[Opening The records section]

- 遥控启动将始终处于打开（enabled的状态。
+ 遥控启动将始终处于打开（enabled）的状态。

[Closing The records section]
[Opening The records section]

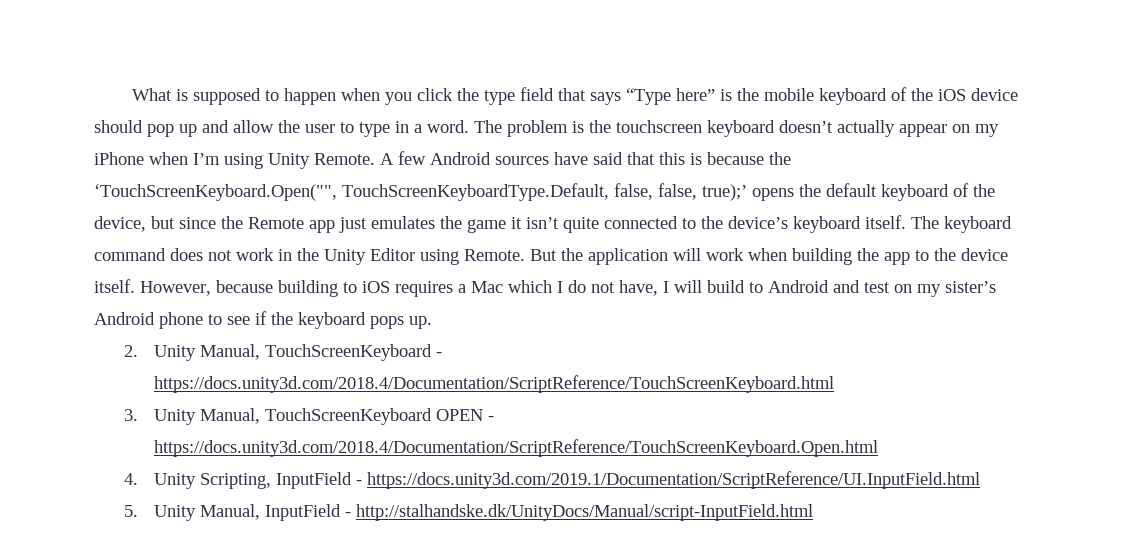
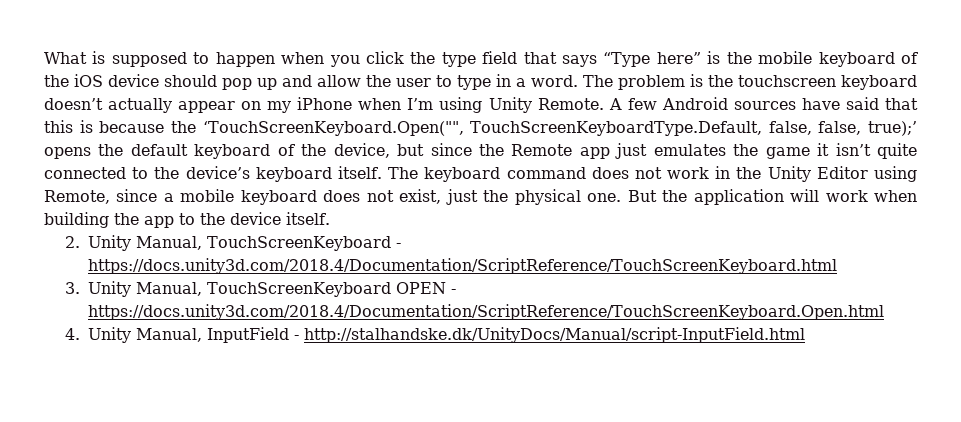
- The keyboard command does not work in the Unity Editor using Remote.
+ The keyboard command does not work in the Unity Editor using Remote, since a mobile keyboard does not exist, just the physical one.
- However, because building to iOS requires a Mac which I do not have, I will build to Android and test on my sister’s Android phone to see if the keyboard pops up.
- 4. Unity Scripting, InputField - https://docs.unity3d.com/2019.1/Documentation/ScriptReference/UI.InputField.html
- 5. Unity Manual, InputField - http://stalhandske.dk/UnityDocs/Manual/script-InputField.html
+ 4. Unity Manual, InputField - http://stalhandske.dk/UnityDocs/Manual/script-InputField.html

[Closing The records section]
[Opening The records section]

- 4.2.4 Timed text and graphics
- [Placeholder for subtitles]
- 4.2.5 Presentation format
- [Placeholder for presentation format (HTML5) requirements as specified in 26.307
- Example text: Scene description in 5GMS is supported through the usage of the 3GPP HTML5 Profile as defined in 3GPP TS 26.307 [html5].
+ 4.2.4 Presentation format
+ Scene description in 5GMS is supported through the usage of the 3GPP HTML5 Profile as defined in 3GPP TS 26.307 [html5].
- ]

[Closing The records section]

> _Exercise objective_: Return, unchanged, the run of lines above that opens with the line containing "- 4.2.5 Presentation format" and closes with the line containing "- Example text: Scene". Include both.

> _Answer box_:
- 4.2.5 Presentation format
- [Placeholder for presentation format (HTML5) requirements as specified in 26.307
- Example text: Scene description in 5GMS is supported through the usage of the 3GPP HTML5 Profile as defined in 3GPP TS 26.307 [html5].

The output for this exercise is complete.